§ Provided entries:
BEGIN

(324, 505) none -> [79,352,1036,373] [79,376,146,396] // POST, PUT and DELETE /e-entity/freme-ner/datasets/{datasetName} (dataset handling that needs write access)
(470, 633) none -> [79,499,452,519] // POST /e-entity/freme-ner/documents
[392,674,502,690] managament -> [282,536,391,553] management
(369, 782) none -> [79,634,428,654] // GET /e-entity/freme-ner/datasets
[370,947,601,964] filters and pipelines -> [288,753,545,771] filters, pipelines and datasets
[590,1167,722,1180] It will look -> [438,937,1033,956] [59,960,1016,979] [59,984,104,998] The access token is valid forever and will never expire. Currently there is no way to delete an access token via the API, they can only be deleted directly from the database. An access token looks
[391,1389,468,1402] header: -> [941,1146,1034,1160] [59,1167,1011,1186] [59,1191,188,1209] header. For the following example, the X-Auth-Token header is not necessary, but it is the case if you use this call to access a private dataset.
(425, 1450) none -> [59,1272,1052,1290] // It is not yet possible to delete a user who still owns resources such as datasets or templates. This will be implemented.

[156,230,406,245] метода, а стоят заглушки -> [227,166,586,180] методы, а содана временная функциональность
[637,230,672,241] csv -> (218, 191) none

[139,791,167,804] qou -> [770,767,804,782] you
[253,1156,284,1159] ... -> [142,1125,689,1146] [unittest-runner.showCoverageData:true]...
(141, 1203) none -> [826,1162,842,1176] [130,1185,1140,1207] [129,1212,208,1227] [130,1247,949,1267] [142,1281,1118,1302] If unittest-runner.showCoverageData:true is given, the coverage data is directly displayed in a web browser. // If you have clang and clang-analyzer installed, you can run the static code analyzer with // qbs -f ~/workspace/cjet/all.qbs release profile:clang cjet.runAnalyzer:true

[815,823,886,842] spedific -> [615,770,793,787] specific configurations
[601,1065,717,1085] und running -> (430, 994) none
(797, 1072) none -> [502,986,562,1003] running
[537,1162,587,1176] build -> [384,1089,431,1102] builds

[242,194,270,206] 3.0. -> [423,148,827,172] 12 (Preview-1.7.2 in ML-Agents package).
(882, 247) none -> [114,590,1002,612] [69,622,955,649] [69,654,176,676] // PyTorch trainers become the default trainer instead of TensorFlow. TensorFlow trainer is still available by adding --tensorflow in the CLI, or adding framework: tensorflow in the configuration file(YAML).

END

Repeat every line of the records above exactly.

§ Answer space:
(324, 505) none -> [79,352,1036,373] [79,376,146,396] // POST, PUT and DELETE /e-entity/freme-ner/datasets/{datasetName} (dataset handling that needs write access)
(470, 633) none -> [79,499,452,519] // POST /e-entity/freme-ner/documents
[392,674,502,690] managament -> [282,536,391,553] management
(369, 782) none -> [79,634,428,654] // GET /e-entity/freme-ner/datasets
[370,947,601,964] filters and pipelines -> [288,753,545,771] filters, pipelines and datasets
[590,1167,722,1180] It will look -> [438,937,1033,956] [59,960,1016,979] [59,984,104,998] The access token is valid forever and will never expire. Currently there is no way to delete an access token via the API, they can only be deleted directly from the database. An access token looks
[391,1389,468,1402] header: -> [941,1146,1034,1160] [59,1167,1011,1186] [59,1191,188,1209] header. For the following example, the X-Auth-Token header is not necessary, but it is the case if you use this call to access a private dataset.
(425, 1450) none -> [59,1272,1052,1290] // It is not yet possible to delete a user who still owns resources such as datasets or templates. This will be implemented.

[156,230,406,245] метода, а стоят заглушки -> [227,166,586,180] методы, а содана временная функциональность
[637,230,672,241] csv -> (218, 191) none

[139,791,167,804] qou -> [770,767,804,782] you
[253,1156,284,1159] ... -> [142,1125,689,1146] [unittest-runner.showCoverageData:true]...
(141, 1203) none -> [826,1162,842,1176] [130,1185,1140,1207] [129,1212,208,1227] [130,1247,949,1267] [142,1281,1118,1302] If unittest-runner.showCoverageData:true is given, the coverage data is directly displayed in a web browser. // If you have clang and clang-analyzer installed, you can run the static code analyzer with // qbs -f ~/workspace/cjet/all.qbs release profile:clang cjet.runAnalyzer:true

[815,823,886,842] spedific -> [615,770,793,787] specific configurations
[601,1065,717,1085] und running -> (430, 994) none
(797, 1072) none -> [502,986,562,1003] running
[537,1162,587,1176] build -> [384,1089,431,1102] builds

[242,194,270,206] 3.0. -> [423,148,827,172] 12 (Preview-1.7.2 in ML-Agents package).
(882, 247) none -> [114,590,1002,612] [69,622,955,649] [69,654,176,676] // PyTorch trainers become the default trainer instead of TensorFlow. TensorFlow trainer is still available by adding --tensorflow in the CLI, or adding framework: tensorflow in the configuration file(YAML).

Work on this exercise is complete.